Bush established the bipartisan panel in January and asked it to find ways to simplify the U.S. tax system in a way that would also promote "long-term economic growth and job creation." Snow quoted the president as saying earlier this year, "I really want bold, far-reaching recommendations."
The President's Advisory Panel on Federal Tax Reform worked for 10 months before unanimously backing two plans that differ primarily in how businesses would be treated. They both would streamline the tax system in many places, but they would also complicate tax benefits for wealthy individuals.
Both plans would decrease the number of tax brackets, bolster incentives for saving and investment and repeal the provision considered the current system's costliest weakness: the alternative minimum tax. The AMT was designed to force millionaires who took extensive advantage of loopholes and tax shelters to pay at least some taxes, but it now threatens to increase taxes on moderate-income families.
The first proposal, labeled a "simplified income tax plan," would reduce the number of tax rates for individuals to four from six and set the top rate at 33 percent, down from 35 percent. The second proposal, called a "growth and investment tax plan," would slice the number of individual tax brackets to three and set the top rate at 30 percent.

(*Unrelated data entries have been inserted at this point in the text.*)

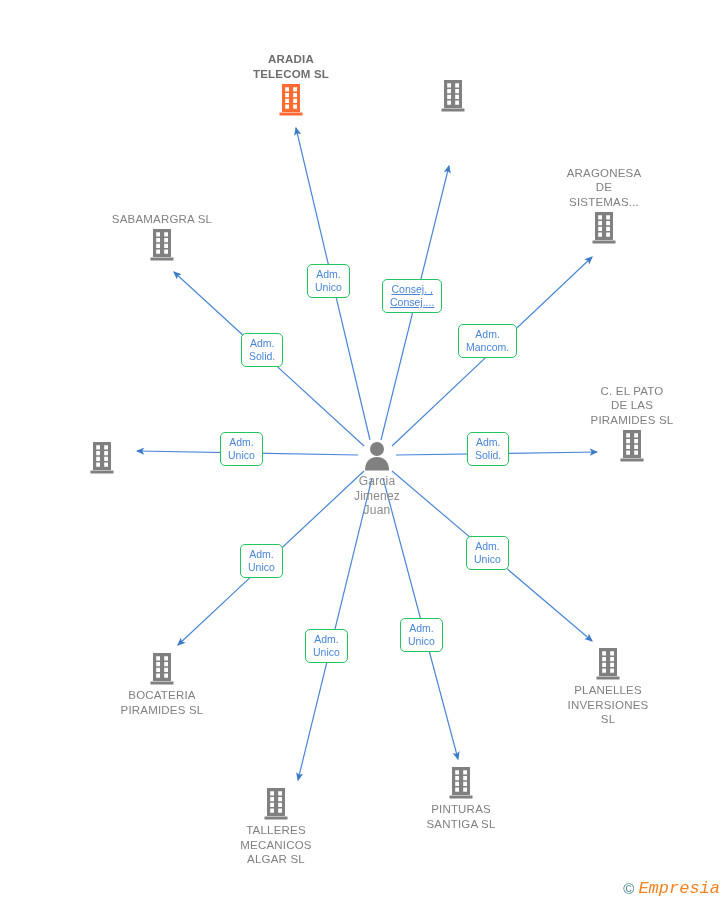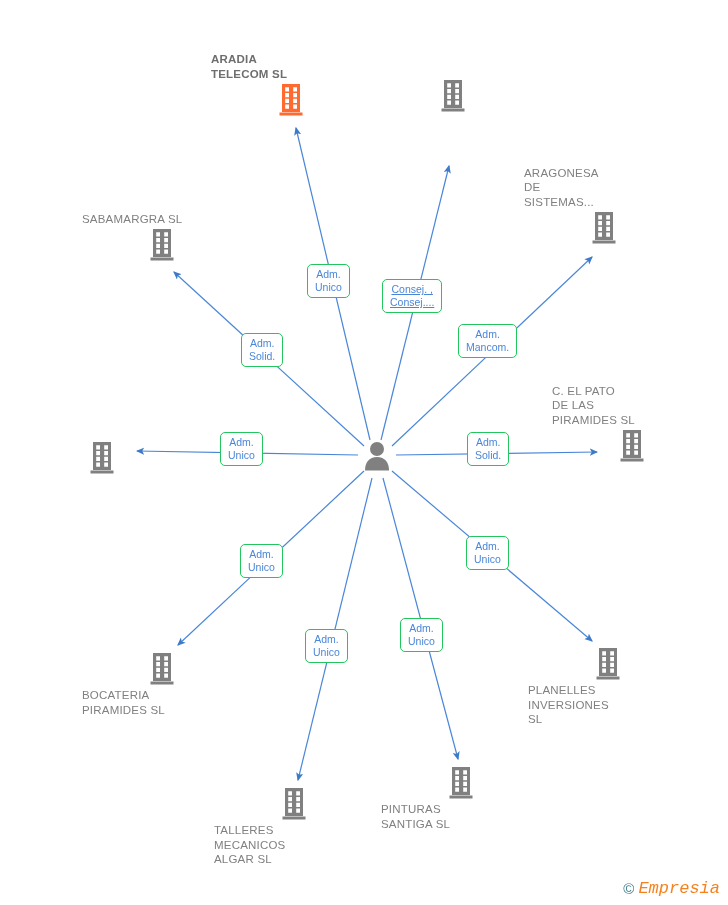--- a/index.html
+++ b/index.html
@@ -31,6 +31,7 @@
     position: absolute;
     width: 160px;
     margin-left: -80px;
+    text-align: center;
     z-index: 3;
   }
   .node-label {

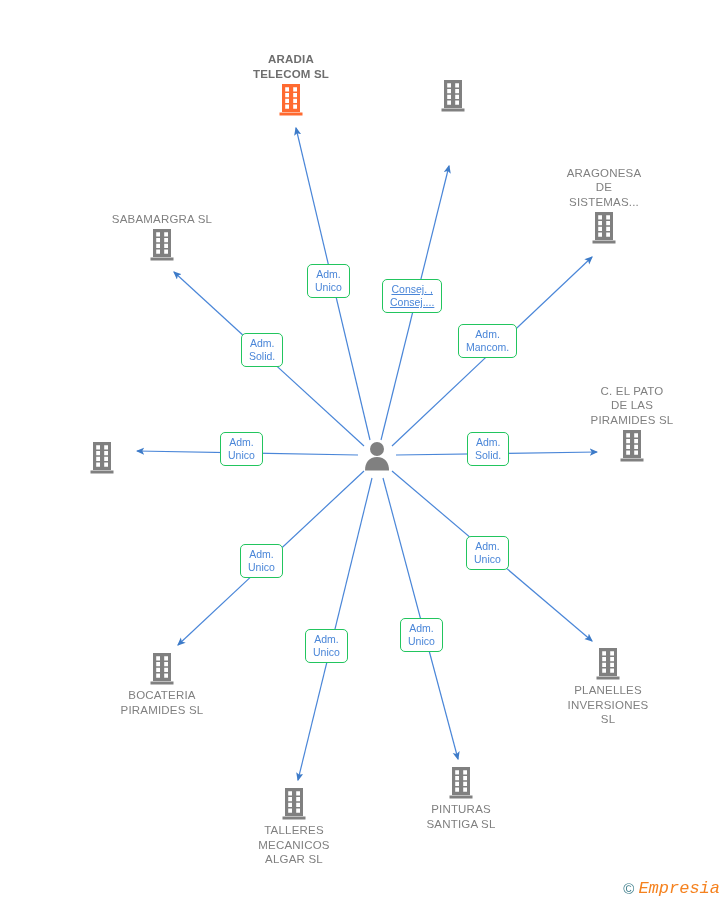--- a/index.html
+++ b/index.html
@@ -196,6 +196,9 @@
           <circle cx="16" cy="9" r="7" fill="#808080"></circle>
           <path d="M16,17 C24,17 28,22.5 28,30.5 H4 C4,22.5 8,17 16,17 Z" fill="#808080"></path>
         </svg>
+        <div class="node-label">Garcia
+Jimenez
+Juan</div>
       </div>
     </div>
   <div id="edge-label-layer">

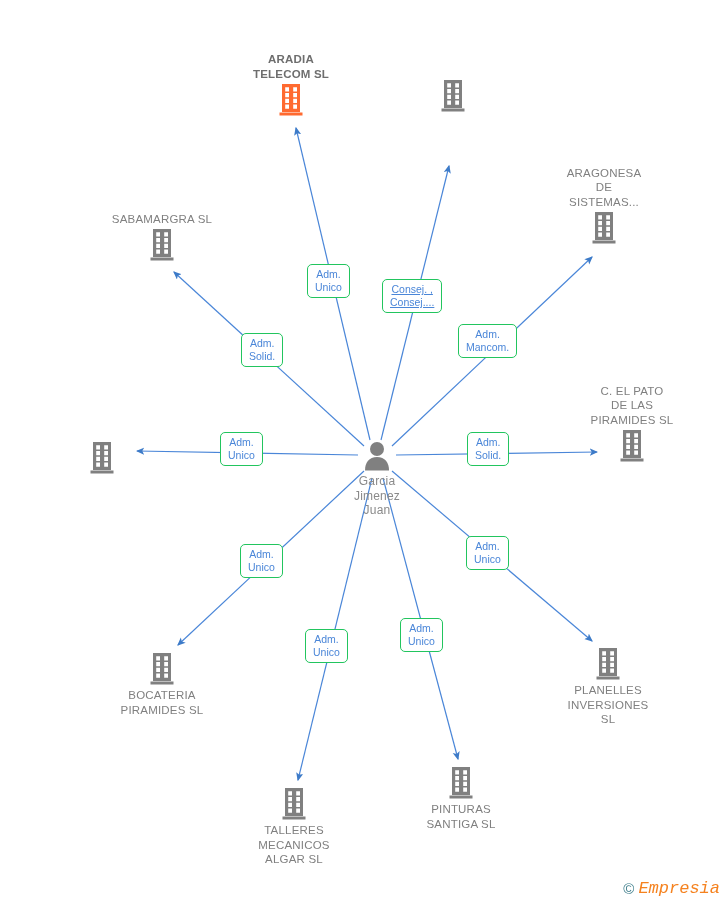--- a/index.html
+++ b/index.html
@@ -176,7 +176,7 @@
 INVERSIONES
 SL</div>
       </div>
-      <div class="node label-below" style="left: 294px; top: 785px;">
+      <div class="node label-below" style="left: 276px; top: 785px;">
         <svg width="30" height="34" viewBox="0 0 30 34" class="node-icon">
           <path d="M6,1 H24 V29 H6 Z M9.2,4.2 h3.8 v4.2 h-3.8 Z M17.2,4.2 h3.8 v4.2 h-3.8 Z M9.2,10 h3.8 v4.2 h-3.8 Z M17.2,10 h3.8 v4.2 h-3.8 Z M9.2,15.8 h3.8 v4.2 h-3.8 Z M17.2,15.8 h3.8 v4.2 h-3.8 Z M9.2,21.6 h3.8 v4.2 h-3.8 Z M17.2,21.6 h3.8 v4.2 h-3.8 Z M3.5,29.6 H26.5 V32.6 H3.5 Z" fill="#808080" fill-rule="evenodd"></path>
         </svg>

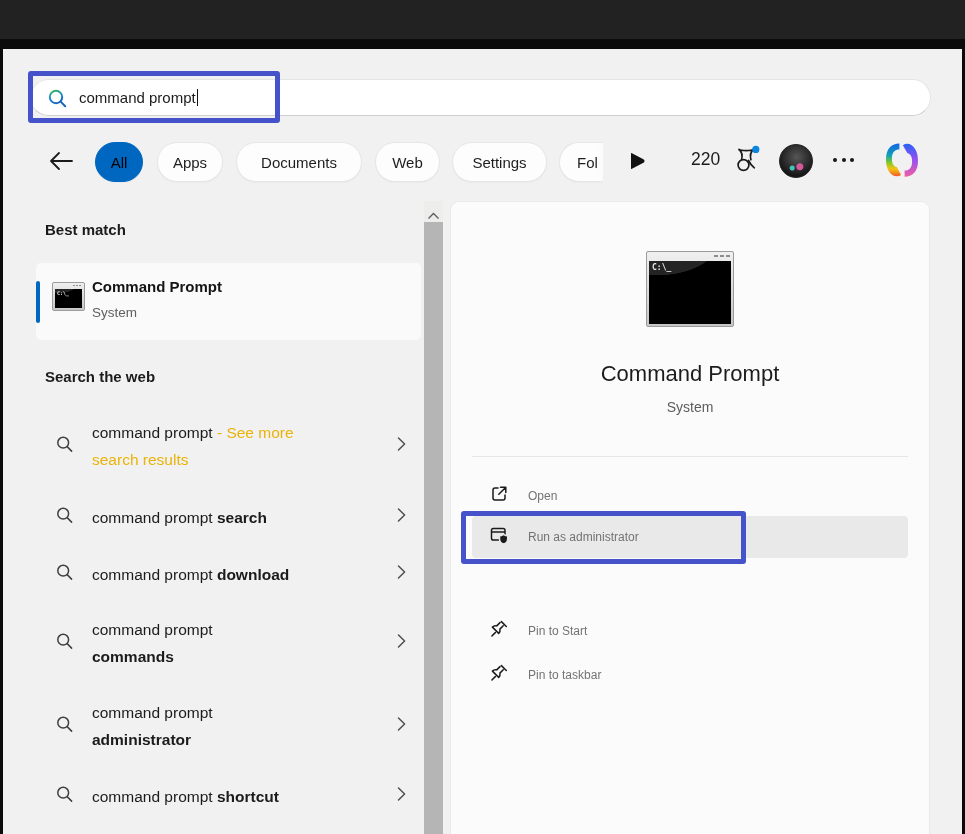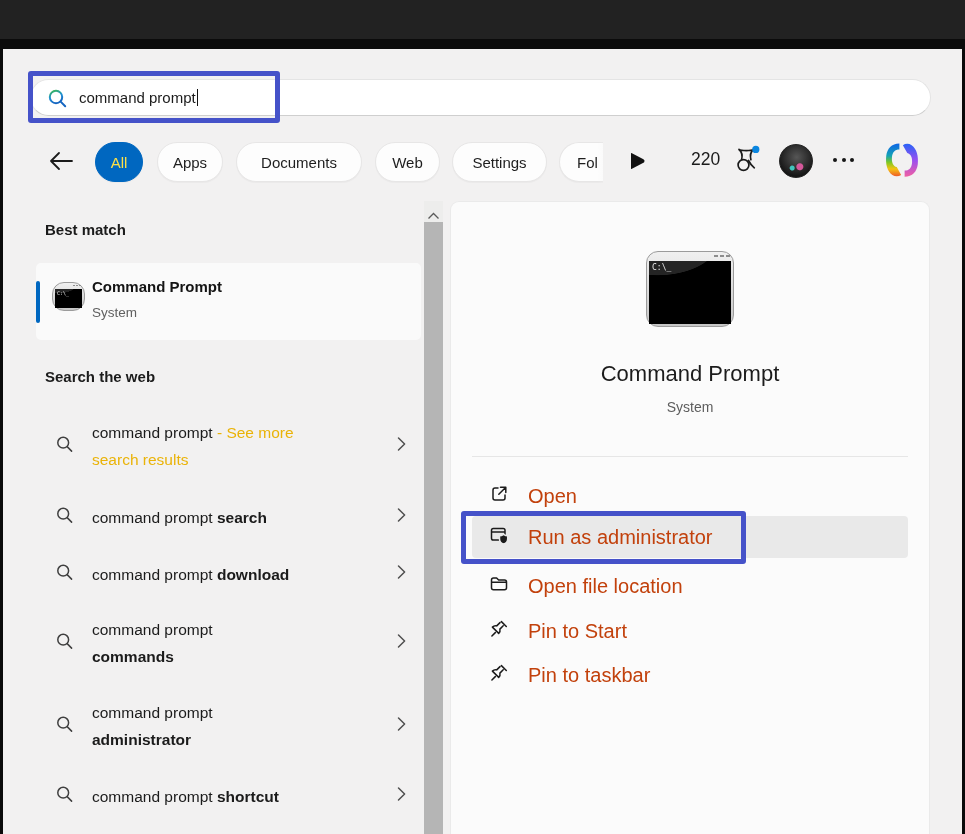--- a/index.html
+++ b/index.html
@@ -40,7 +40,7 @@
     display: flex; align-items: center; justify-content: center;
     font-size: 15px; color: #1e1e1e; cursor: pointer; white-space: nowrap;
   }
-  .pill.sel { background: #0067c0; border-color: #0067c0; color: #fde047; }
+  .pill.sel { background: #0067c0; border-color: #0067c0; color: #000000; }
   .pill.clip { border-radius: 20px 0 0 20px; border-right: none; overflow: hidden; justify-content: flex-start; padding-left: 17px; }
   .tab-fade { position: absolute; left: 597px; top: 101px; width: 34px; height: 44px;
     background: linear-gradient(to right, rgba(242,241,241,0), #f2f1f1 75%); z-index: 2; }

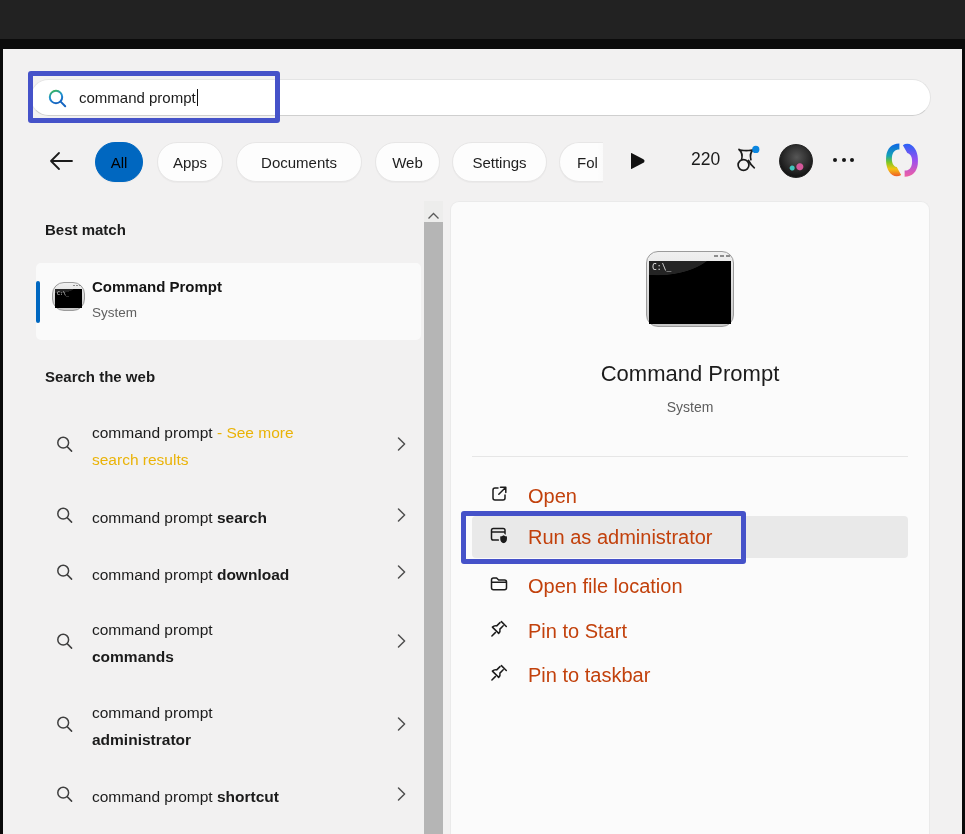--- a/index.html
+++ b/index.html
@@ -70,7 +70,7 @@
   .bm-sub { position: absolute; left: 56px; top: 42px; font-size: 13.5px; color: #606060; }
 
   
-  .cmd { border: 1px solid #9b9b9b; border-radius: 12px; background: linear-gradient(#f0f0f0, #c7c7c7); position: absolute; }
+  .cmd { border: 1px solid #9b9b9b; border-radius: 2px; background: linear-gradient(#f0f0f0, #c7c7c7); position: absolute; font-weight: bold; }
   .cmd .marks { position: absolute; right: 3px; top: 3px; width: 4px; height: 2px; background: #8d8d8d; box-shadow: -6px 0 #8d8d8d, -12px 0 #8d8d8d; }
   .cmd .body {
     position: absolute; left: 2px; right: 2px; bottom: 2px; background: #000;

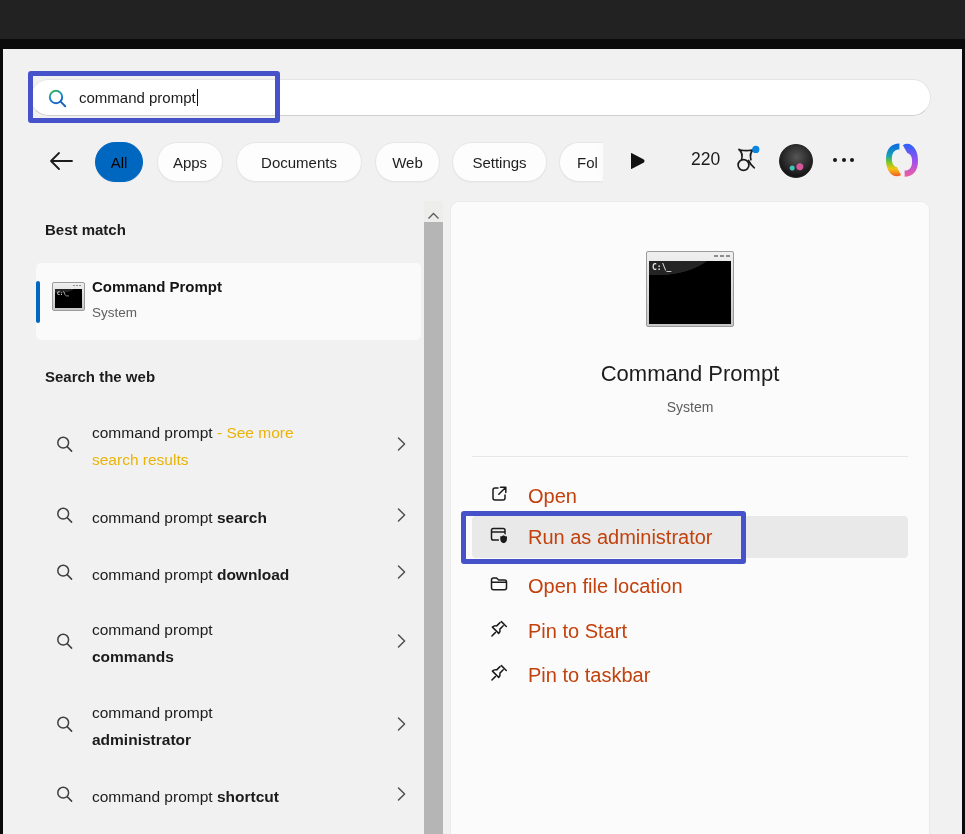--- a/index.html
+++ b/index.html
@@ -110,7 +110,7 @@
   .run-bg { position: absolute; left: 472px; top: 477px; width: 436px; height: 42px; background: #e9e9e9; border-radius: 4px; }
   .act { position: absolute; left: 450px; width: 480px; height: 36px; cursor: pointer; }
   .act .aicon { position: absolute; left: 39px; top: 50%; transform: translateY(-50%); }
-  .act .albl { position: absolute; left: 78px; top: 50%; transform: translateY(-50%); font-size: 20px; color: #c2410c; white-space: nowrap; }
+  .act .albl { position: absolute; left: 78px; top: 50%; transform: translateY(-50%); font-size: 12px; color: #737373; white-space: nowrap; }
 </style>
 </head>
 <body>

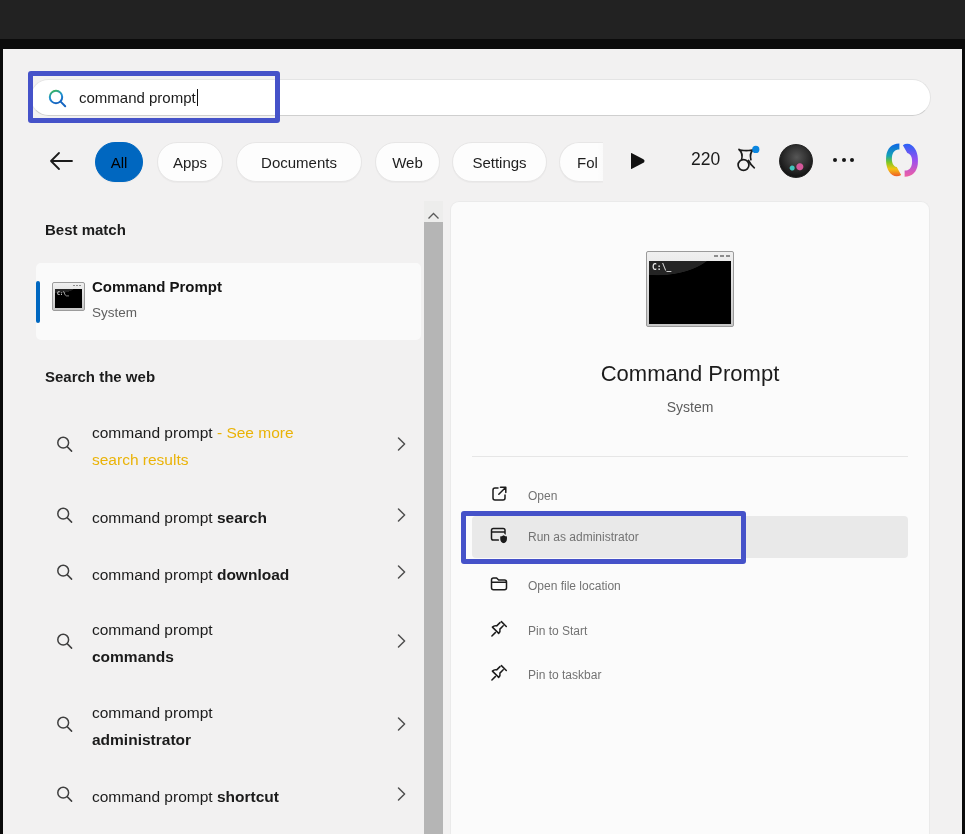--- a/index.html
+++ b/index.html
@@ -332,14 +332,6 @@
   </div>
   <div class="annotation ann-run"></div>
 
-  <div class="act" style="top:529px">
-    <span class="aicon">
-      <svg width="20" height="20" viewBox="0 0 20 20">
-          <path d="M2.5 6 C2.5 4.9 3.4 4 4.5 4 H7.6 L9.6 6 H15.5 C16.6 6 17.5 6.9 17.5 8 V13.8 C17.5 14.9 16.6 15.8 15.5 15.8 H4.5 C3.4 15.8 2.5 14.9 2.5 13.8 Z M2.5 8.2 H17.5" fill="none" stroke="#1b1b1b" stroke-width="1.5" stroke-linejoin="round"></path>
-        </svg>
-    </span>
-    <span class="albl">Open file location</span>
-  </div>
   <div class="act" style="top:574px">
     <span class="aicon"><svg width="20" height="20" viewBox="0 0 20 20">
           <use href="#i-pin"></use>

Both plans would consolidate the personal exemption, the standard deduction and the child care credit into a single "family credit." The earned income tax credit and related subsidies for low-income workers would be collapsed into a "work credit."
The long list of tax breaks now available that promote saving -- for education and individual retirement accounts, among others -- would also be simplified into three tax-free accounts: "Save at Work," "Save for Retirement" and "Save for Family." Low-income families would receive an additional "savers credit."
Such consolidations would drastically shorten the forms taxpayers use to file their income tax returns. Panel Chairman Connie Mack, a former Republican senator from Florida, claimed that millions of taxpayers would be able to convert their multi-page filings into a single, four-by-six-inch card printed on both sides. The model form he was waving in front of cameras, however, was 5 1/2 inches by 8 1/2 inches.
The extra benefits suggested by the panel, especially the rate reductions, would deprive the Treasury of billions of dollars a year. Ending the AMT alone would cost $1.3 trillion over 10 years. But the panel pledged that its plans would neither raise nor lower the federal budget deficit, which has lately exceeded $300 billion a year.